= Your instructions =
Wherever the word "drivers" appears in a line of the records, copy that line.

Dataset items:
========

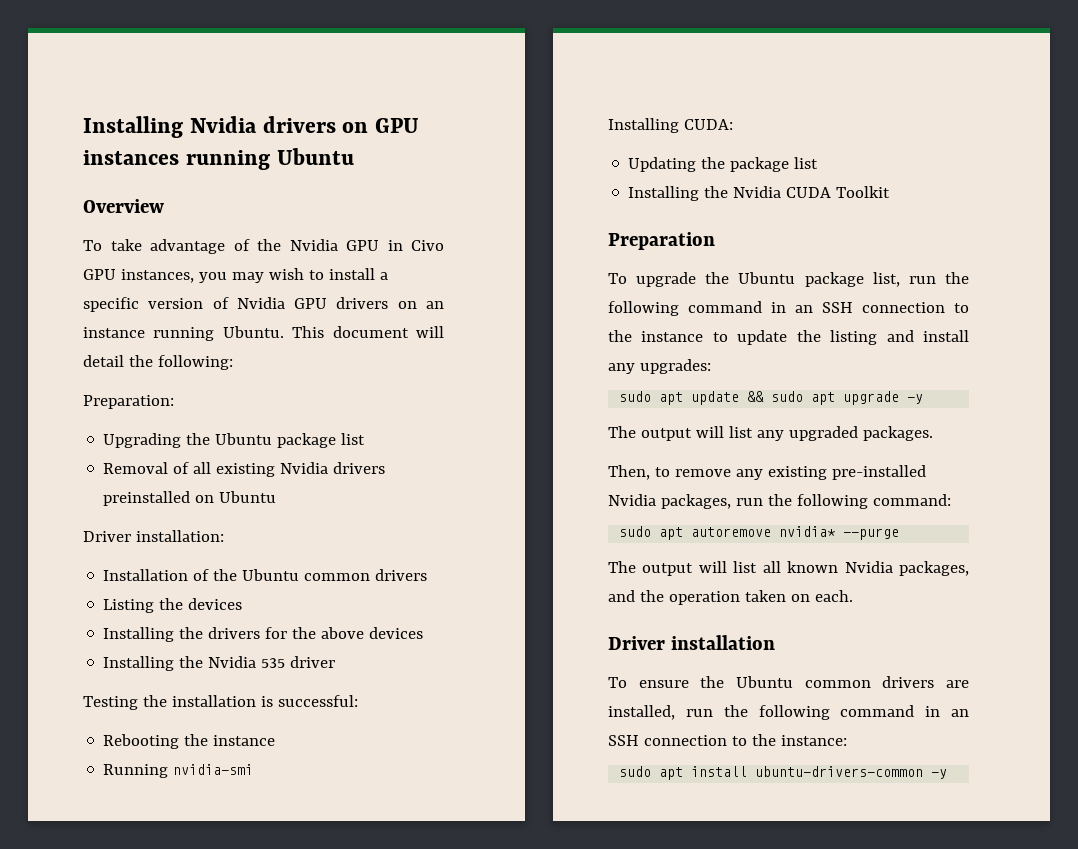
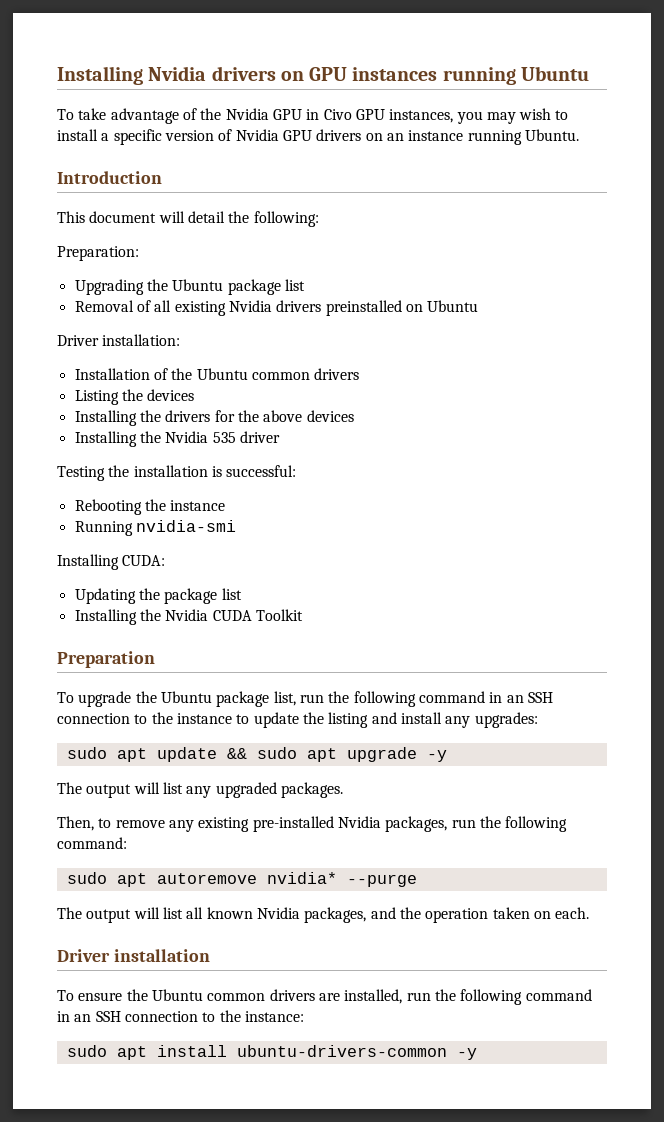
- Overview
- To take advantage of the Nvidia GPU in Civo GPU instances, you may wish to install a specific version of Nvidia GPU drivers on an instance running Ubuntu. This document will detail the following:
+ To take advantage of the Nvidia GPU in Civo GPU instances, you may wish to install a specific version of Nvidia GPU drivers on an instance running Ubuntu.
+ Introduction
+ This document will detail the following:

========

= Solution to this problem =
- To take advantage of the Nvidia GPU in Civo GPU instances, you may wish to install a specific version of Nvidia GPU drivers on an instance running Ubuntu. This document will detail the following:
+ To take advantage of the Nvidia GPU in Civo GPU instances, you may wish to install a specific version of Nvidia GPU drivers on an instance running Ubuntu.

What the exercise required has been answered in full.